Charlie loves to chew. But those water-filled teething rings are too soft (or too hard when they're frozen). And nothing really gets into the back where his molars will be, the spot he likes chewing best. Except maybe teething biscuits, and they don't go through the dishwaser. We even scoured the pet aisle of the local supermarket, looking for the right chew toy. Nothing.

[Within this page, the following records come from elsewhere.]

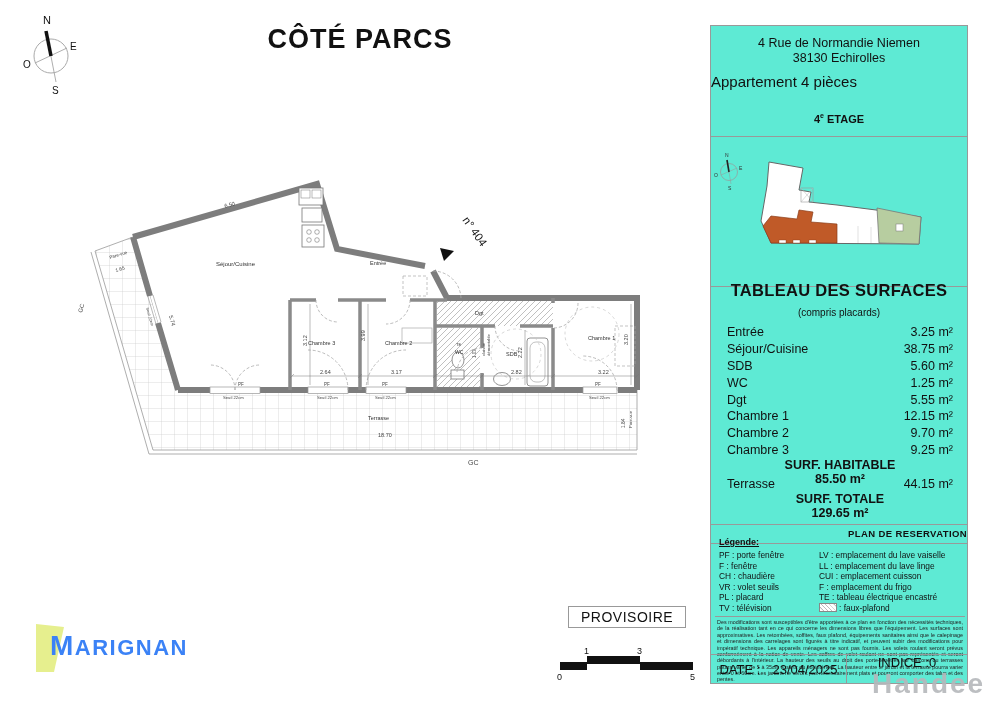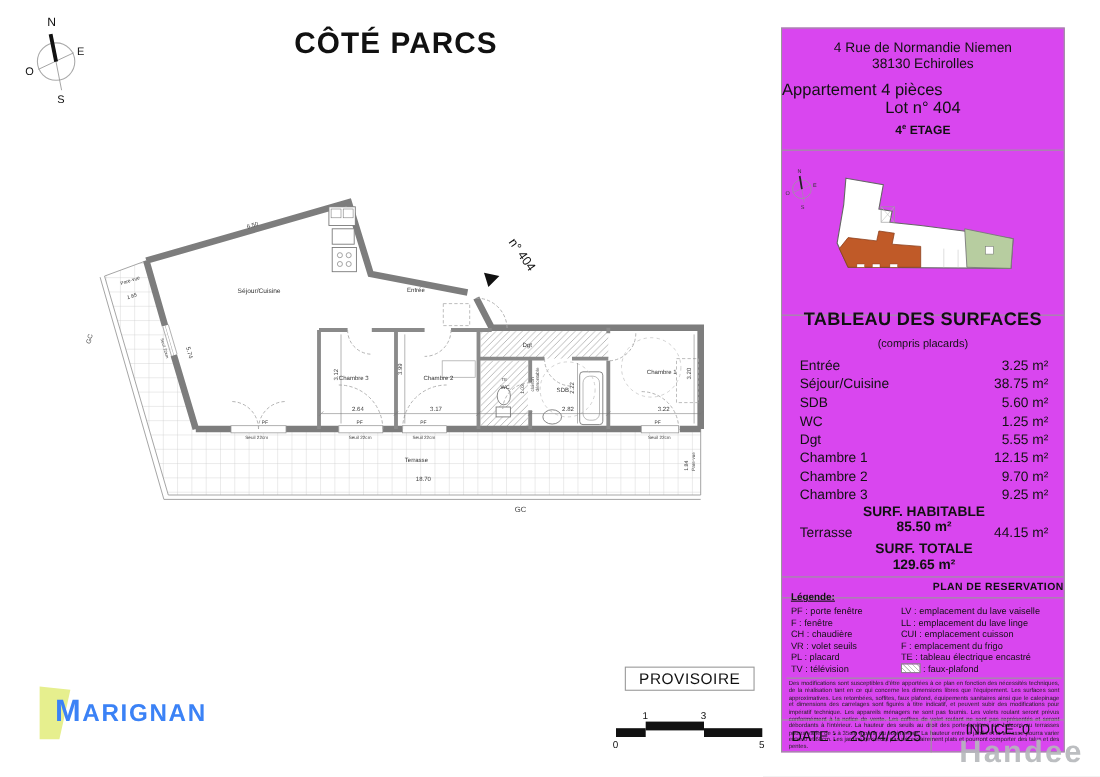--- a/index.html
+++ b/index.html
@@ -13,7 +13,7 @@
     font-size:27px;font-weight:600;letter-spacing:1px;}
 
   
-  .panel{left:710px;top:25px;width:256px;height:657px;border:1px solid #999;background:#d946ef;}
+  .panel{left:710px;top:25px;width:256px;height:657px;border:1px solid #999;background:#5eead4;}
   .addr{width:100%;text-align:center;font-size:12.5px;line-height:15px;}
   .addr-line1{top:10px;} .addr-line2{top:25px;}
   .apt{top:47px;width:100%;text-align:left;font-size:15px;}

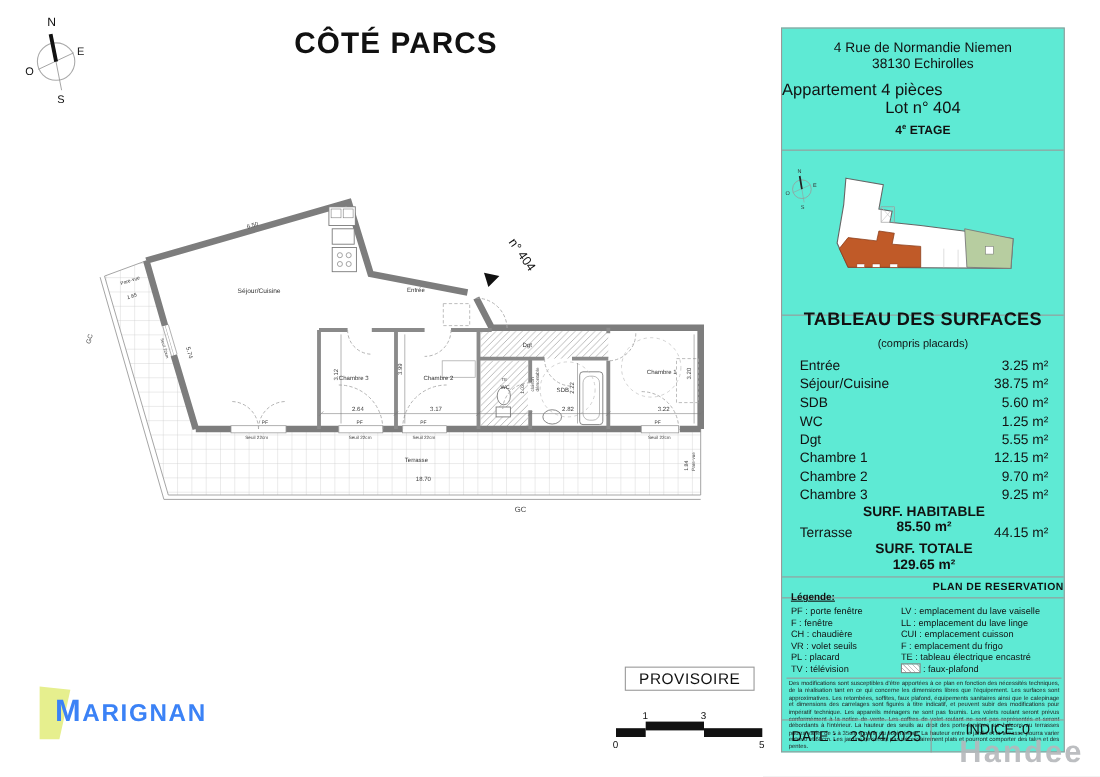--- a/index.html
+++ b/index.html
@@ -212,7 +212,6 @@
     <div class="abs addr addr-line1">4 Rue de Normandie Niemen</div>
     <div class="abs addr addr-line2">38130 Echirolles</div>
     <div class="abs apt">Appartement 4 pièces</div>
-    <div class="abs lot">Lot n° 404</div>
     <div class="abs etage"><span>4</span><sup>e</sup>&nbsp;<span>ETAGE</span></div>
     <div class="abs sect-line" style="top:110px"></div>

It's a good thing Julie and I love kitchen gadgets. At some outlet somewhere, some time back, we found the mother of all silicone spatulas, the kind of thing you'd use to clean out a 55-gallon drum of shortening or mayonnaise. Then a few months later on of us propped it on a hot stove burner (not even high-temperature silicone is that heat-resistant) and left a big divot right down the middle of the blade. I couldn't throw it out -- who knows when a 55-gallon drum of shortening might come along -- so it sat neglected in the back of our tool crock while we accumulated smaller, hardier spatuli in its place.
Until now. Suddenly it clicked: not too hard, not too soft; big enough not to swallow, small enough to get to the back of charlie's mouth. Long enough to grab while he was chomping. A minute with the kitchen shears and the burned divot was gone -- in the spatula's place are two bright yellow custom-made baby chew toys. He likes them so much that he even sometimes goes to bed with one.
And Julie has asked me if I know anything about silicone molding compounds.